Florida Law Weekly – Nov. 20, 2020
Walding v. State of Florida – 4th DCA
In this case, a defendant appealed his conviction alleging that improper hearsay testimony was presented at trial. The Court held that an officer’s testimony recounting the defendant’s sister’s excited utterance that “he has a gun” was properly admitted (although a knife was used during the crime). The Court found that the State established a sufficient link between firearm testimony and the charged crime, and that the testimony was relevant to prove consciousness of guilt and desire to evade prosecution. The Court held that that the testimony alone was unlikely to suggest to the jury that the defendant committed the crime.
Sears v. State of Florida – 4th DCA
In this case, the Court addressed an issue regarding jury selection. The Court held that the Trial Court did not abuse its discretion by dismissing a juror after determining that the juror could not be impartial, without allowing the defense to question or rehabilitate the juror. The Court held that the right of the defense to question the venire is not absolute. When a juror expresses reservations based on immutable opinions and attitudes that arise from personal life experiences or otherwise firmly held beliefs, it may not be necessary or even appropriate for the Trial Court to attempt to rehabilitate the juror into rejection of their beliefs. The juror in this case commented that the legal system was flawed and prejudiced, which constituted more than a mere expression of doubt that they could be impartial.

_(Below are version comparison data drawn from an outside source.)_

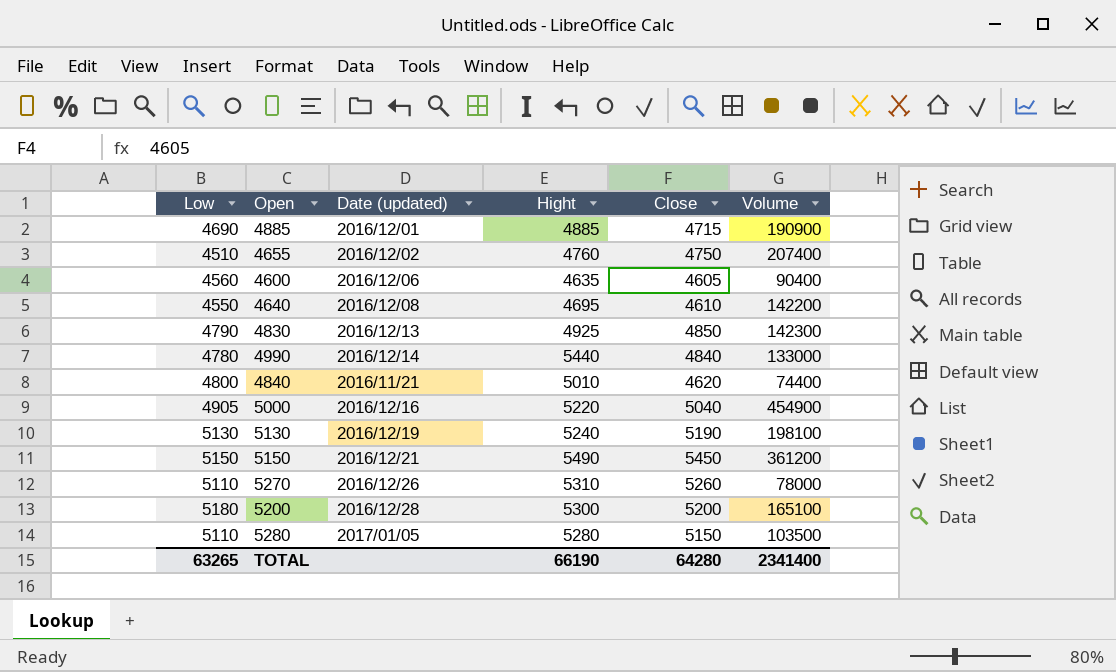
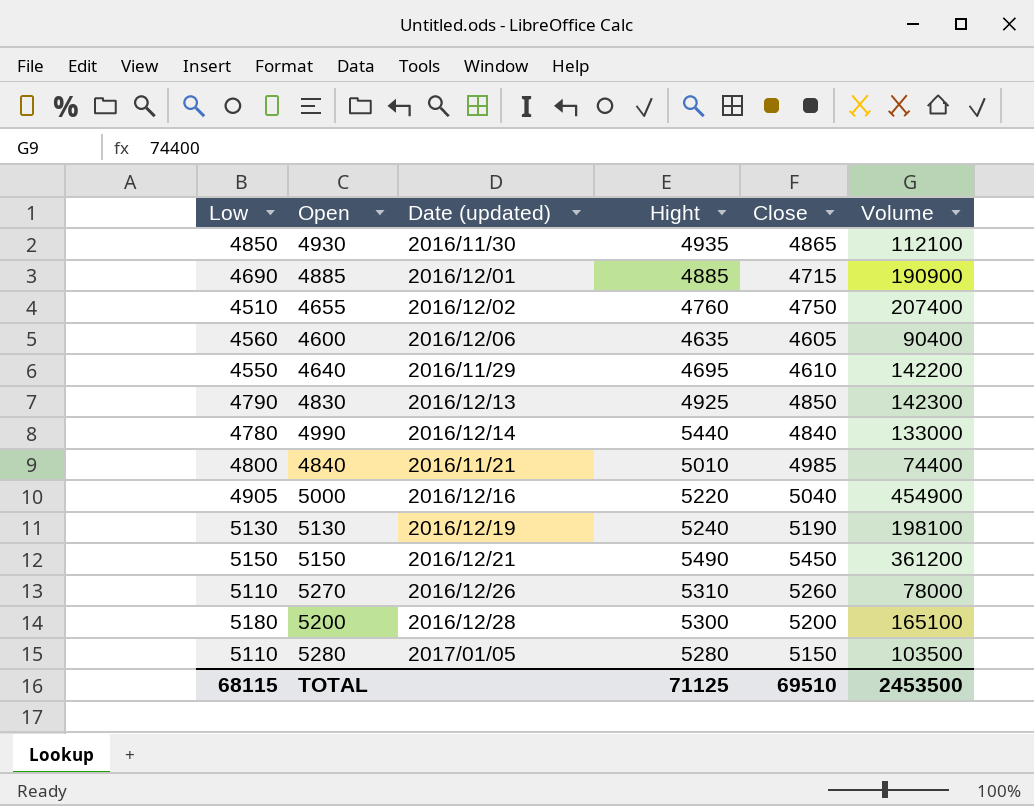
row 4930: none -> 4850 | 2016/11/30 | 4935 | 4865 | 112100
4640 | Date (updated): 2016/12/08 -> 2016/11/29
4840 | Close: 4620 -> 4985
TOTAL | Low: 63265 -> 68115
TOTAL | Hight: 66190 -> 71125
TOTAL | Close: 64280 -> 69510
TOTAL | Volume: 2341400 -> 2453500

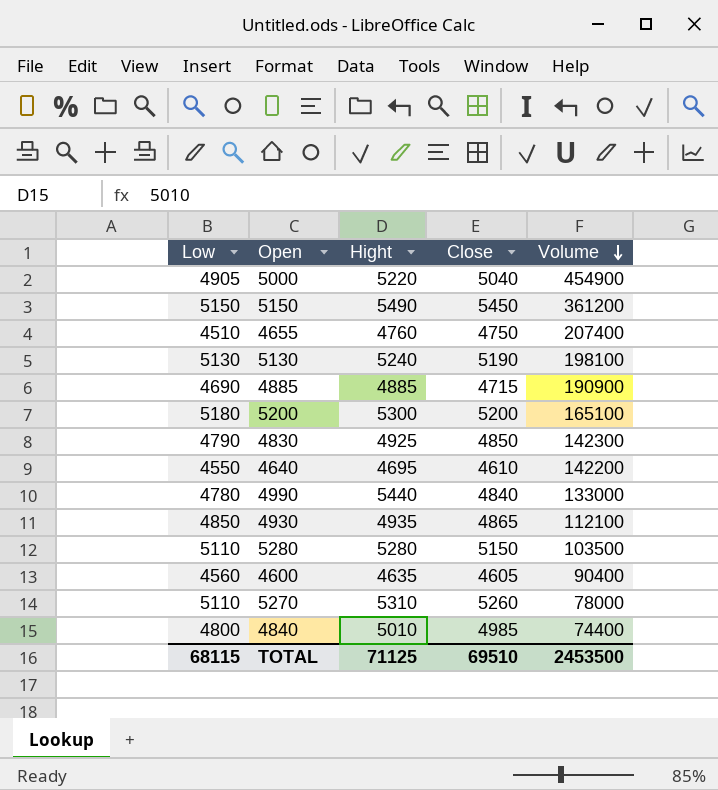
row order: none -> Volume descending
column Date (updated) | position: 3 -> none

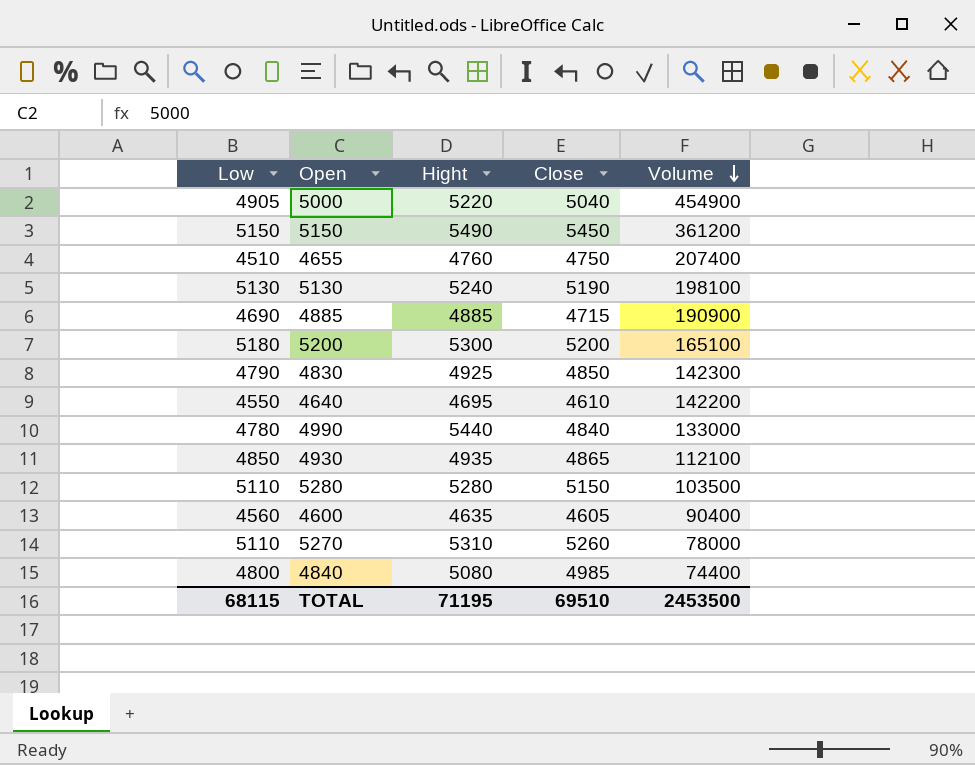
4840 | Hight: 5010 -> 5080
TOTAL | Hight: 71125 -> 71195

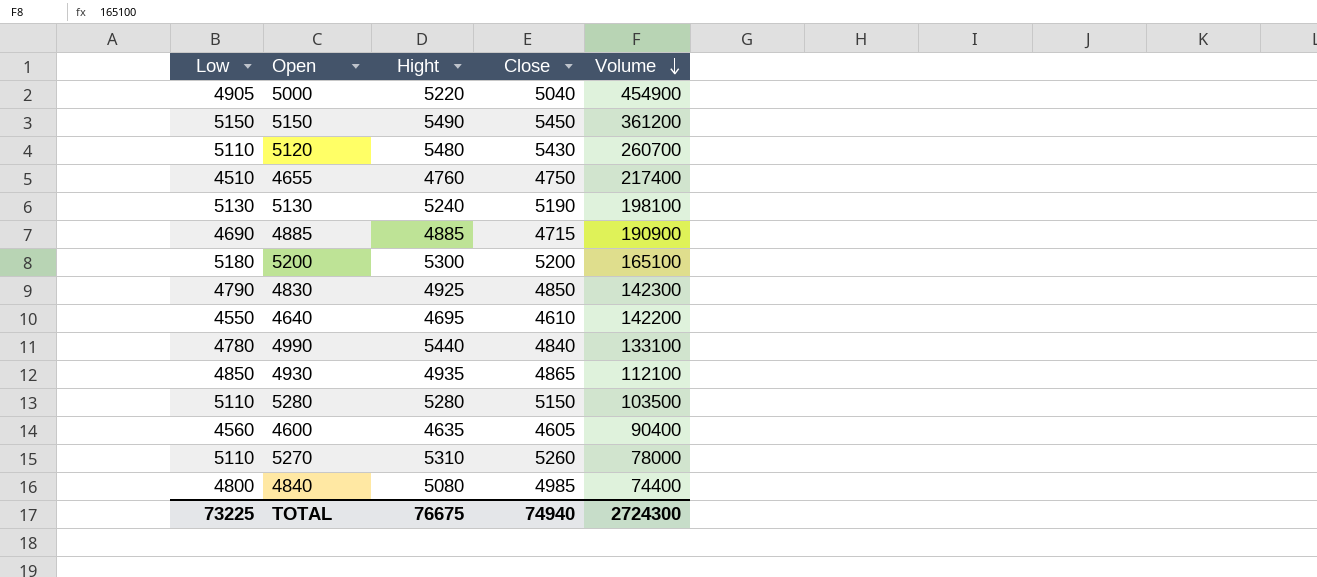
row 5120: none -> 5110 | 5480 | 5430 | 260700
4655 | Volume: 207400 -> 217400
4990 | Volume: 133000 -> 133100
TOTAL | Low: 68115 -> 73225
TOTAL | Hight: 71195 -> 76675
TOTAL | Close: 69510 -> 74940
TOTAL | Volume: 2453500 -> 2724300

Bailey v. State of Florida – 1st DCA
In this case, the Court held that the trial Court did not err in denying the defendant’s motion to suppress warrantlessly obtained GPS records which tracked defendant’s movements in a borrowed car, whose owner had consented to GPS tracking by a third party. The Court held that no search occurred when law enforcement obtained the borrowed vehicle’s GPS data because the defendant did not have a reasonable expectation of privacy in his movements while operating a vehicle that he did not own. The Court held that short-term monitoring of a person’s movements on public streets is reasonable, while long-term monitoring impinges on one’s expectation of privacy. The Court stated that the GPS only tracked the car, and more evidence was required to place the defendant in it. Additionally, since law enforcement played no role in recording the information, and simply availed itself of the advantages afforded by the electronic recording, any expectation of privacy on the appellants part was not objectively reasonable.

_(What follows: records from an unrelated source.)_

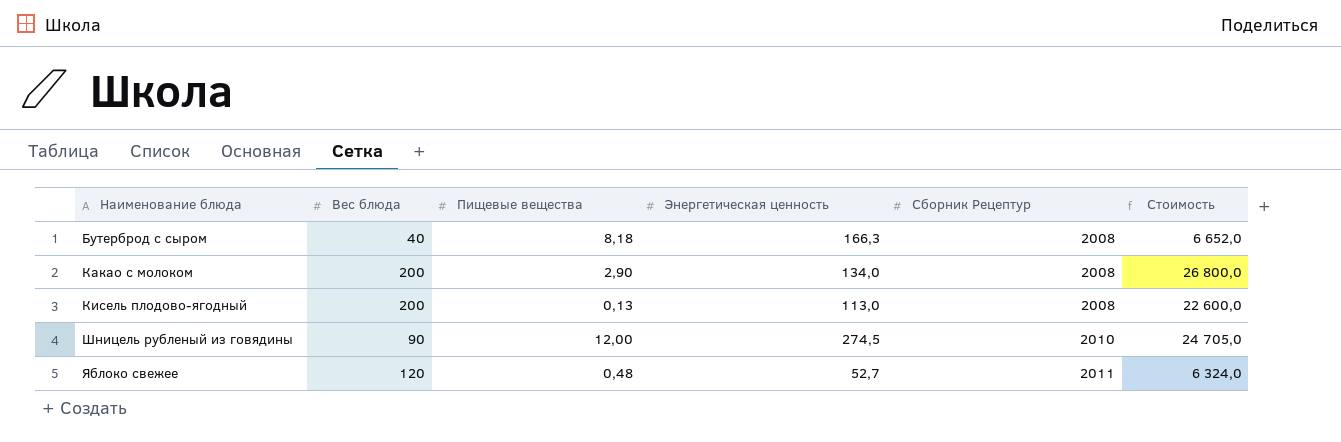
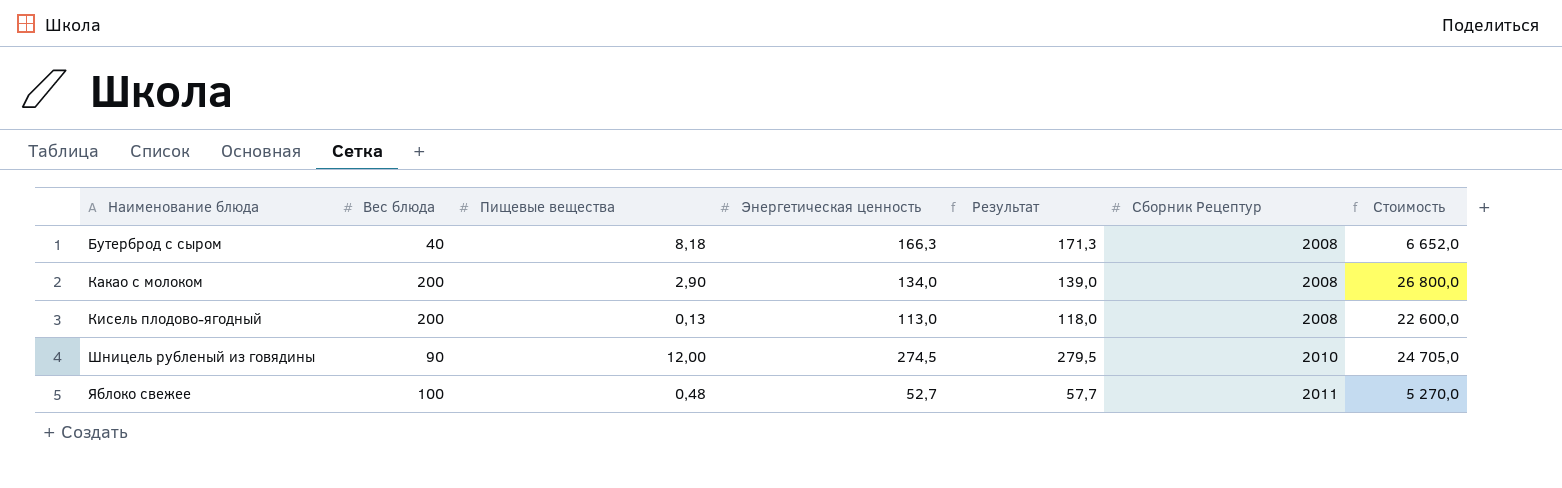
column Результат | formula: none -> [Энергетическая ценность] + 5
Яблоко свежее | Вес блюда: 120 -> 100
Яблоко свежее | Стоимость: 6 324,0 -> 5 270,0

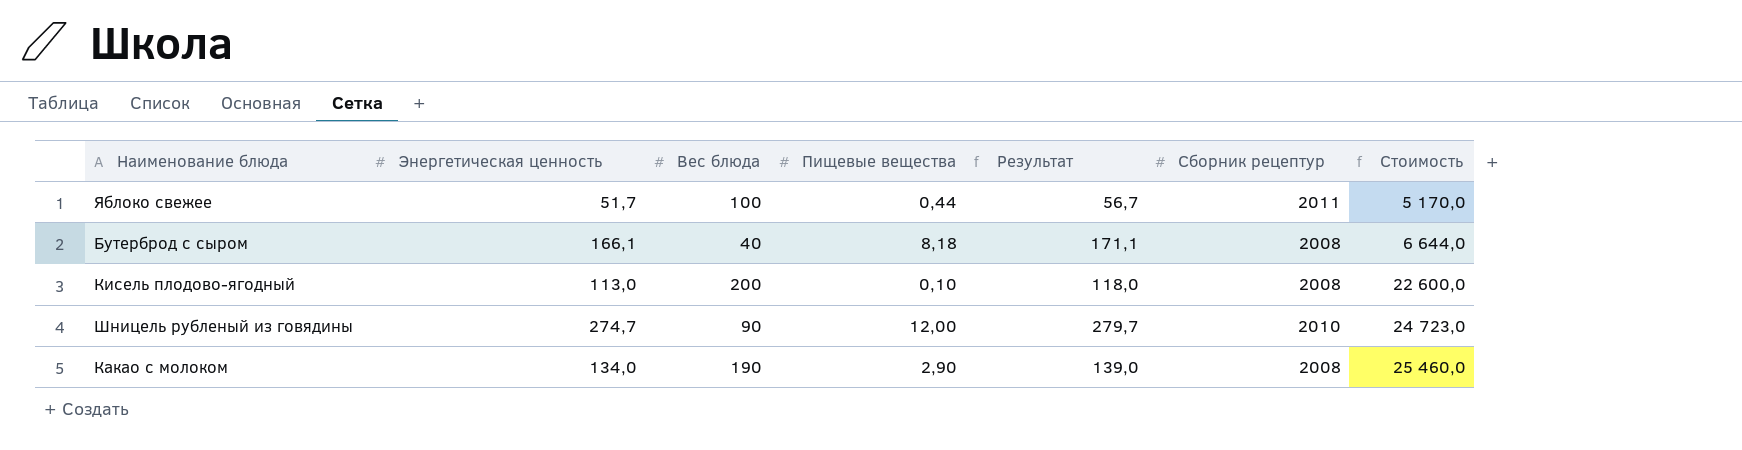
row order: Наименование блюда ascending -> Стоимость ascending
column Энергетическая ценность | position: 4 -> 2
column name: Сборник Рецептур -> Сборник рецептур
Яблоко свежее | Энергетическая ценность: 52,7 -> 51,7
Яблоко свежее | Пищевые вещества: 0,48 -> 0,44
Яблоко свежее | Результат: 57,7 -> 56,7
Яблоко свежее | Стоимость: 5 270,0 -> 5 170,0
Бутерброд с сыром | Энергетическая ценность: 166,3 -> 166,1
Бутерброд с сыром | Результат: 171,3 -> 171,1
Бутерброд с сыром | Стоимость: 6 652,0 -> 6 644,0
Кисель плодово-ягодный | Пищевые вещества: 0,13 -> 0,10
Шницель рубленый из говядины | Энергетическая ценность: 274,5 -> 274,7
Шницель рубленый из говядины | Результат: 279,5 -> 279,7
Шницель рубленый из говядины | Стоимость: 24 705,0 -> 24 723,0
Какао с молоком | Вес блюда: 200 -> 190
Какао с молоком | Стоимость: 26 800,0 -> 25 460,0

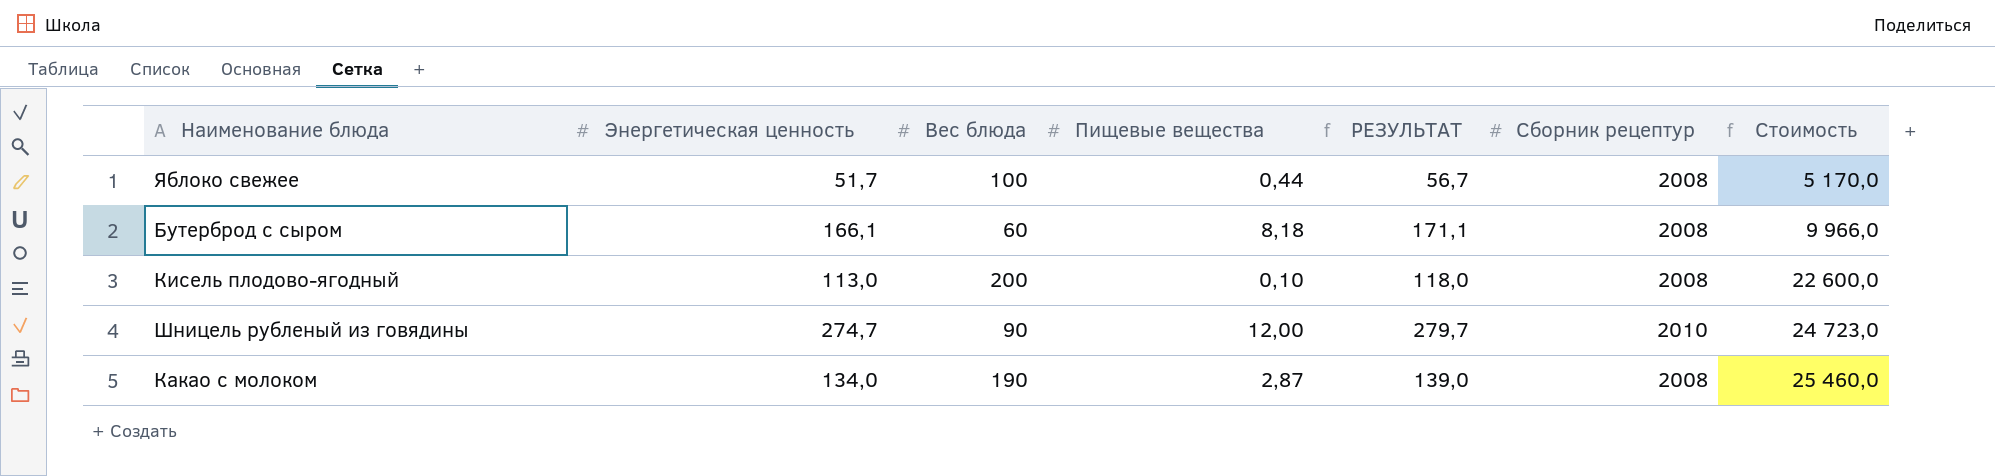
column name: Результат -> РЕЗУЛЬТАТ
Яблоко свежее | Сборник рецептур: 2011 -> 2008
Бутерброд с сыром | Вес блюда: 40 -> 60
Бутерброд с сыром | Стоимость: 6 644,0 -> 9 966,0
Какао с молоком | Пищевые вещества: 2,90 -> 2,87

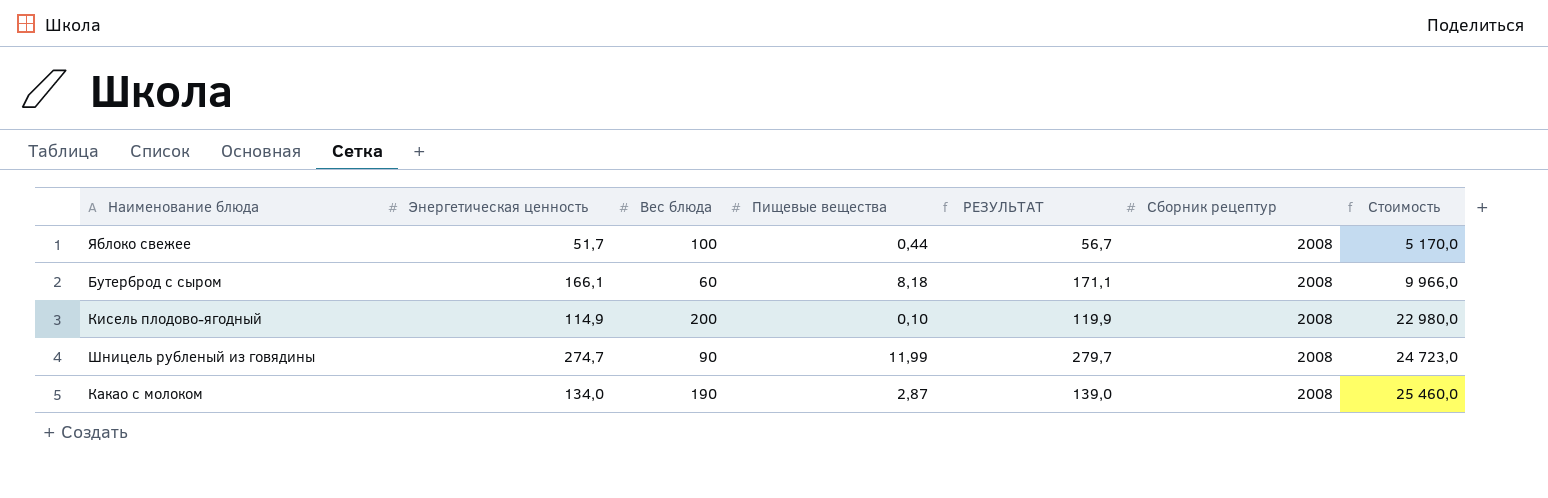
Кисель плодово-ягодный | Энергетическая ценность: 113,0 -> 114,9
Кисель плодово-ягодный | РЕЗУЛЬТАТ: 118,0 -> 119,9
Кисель плодово-ягодный | Стоимость: 22 600,0 -> 22 980,0
Шницель рубленый из говядины | Пищевые вещества: 12,00 -> 11,99
Шницель рубленый из говядины | Сборник рецептур: 2010 -> 2008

ESJ JI Operations, LLC v. Domeck – 3rd DCA
In this case, the Court held that the Trial Court properly entered summary judgment against a counterclaim alleging fraud. The Appellant had an agreement for building and operating an adventure park on appellee’s property. When the Appellee failed to perform, the Appellant terminated the license agreement. The Appellee then filed suit and the appellant countersued, alleging breach of contract and fraud. The Court found that summary judgment was appropriate because the damages sought in the fraud claim (unpaid rent) were identical to those recoverable in the breach of contract claim.